Gathered for the 5th Indigenous Peoples Summit, Amazonian leaders and investigators from the nine countries presented a report showing that the Amazon is at a point of no return because of deforestation.
“Red alert” in the Amazon: 26% of the planet’s green lung ecosystem is irreversibly destroyed due to deforestation, drug trafficking and contamination, indigenous leaders meeting in Lima, Peru warned on Tuesday (September 6th). “For us, to announce that the Amazon is 26% contaminated and destroyed is very alarming”Venezuelan Gregorio Mirabal, head of the Coordination of Indigenous Organizations of the Amazon Basin (Coica), which represents 3.5 million indigenous people living in this region, told AFP. “It’s a red alert telling us that if we don’t do something now, we won’t meet the 2030 development goals or the big deals reached at the Glasgow COP”assured Gregorio Mirabal, 54, proudly wearing a crown of red and yellow feathers.
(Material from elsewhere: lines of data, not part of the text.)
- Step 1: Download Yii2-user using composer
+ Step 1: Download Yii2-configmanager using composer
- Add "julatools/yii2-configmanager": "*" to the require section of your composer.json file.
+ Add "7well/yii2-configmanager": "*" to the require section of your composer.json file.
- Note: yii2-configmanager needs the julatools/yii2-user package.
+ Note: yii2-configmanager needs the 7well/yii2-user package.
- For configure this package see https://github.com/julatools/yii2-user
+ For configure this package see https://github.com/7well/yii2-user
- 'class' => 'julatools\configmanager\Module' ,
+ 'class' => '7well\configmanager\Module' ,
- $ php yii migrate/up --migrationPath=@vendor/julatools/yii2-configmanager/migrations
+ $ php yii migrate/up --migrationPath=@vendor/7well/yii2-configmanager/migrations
Gathered for the 5th Indigenous Peoples Summit, Amazonian leaders and investigators from the nine countries presented a report showing that the Amazon is at a point of no return due to high rates of deforestation and degradation which, combined, now represent 26% of the region. The remaining 74% require immediate protection, the report says. “Governments said they would save the Amazon, but given these figures, it is clear that they are not keeping their promises”affirmed the chief of the people Wakuenai Kurripaco. “The temperature will increase by two degrees if deforestation continues at this rate”he warned.
511 indigenous peoples and 500 different languages
According to Gregorio Mirabal, there are some 511 indigenous peoples in this region of the world and 500 different languages are spoken there. Another issue addressed at the summit: the assassination of Amazon defenders and leaders, which amounts to more than 280 in the nine countries covered by this tropical forest. “The Amazon is suffering because we are being invaded by logging, oil companies and those who attack our territories. We want to call for help.”Brazilian Marciely Tupari, from the Coordination of Indigenous Organizations of the Brazilian Amazon, told AFP.
The nine Amazon countries are Peru, Brazil, Ecuador, Colombia, Venezuela, Bolivia, Guyana, French Guyana and Suriname.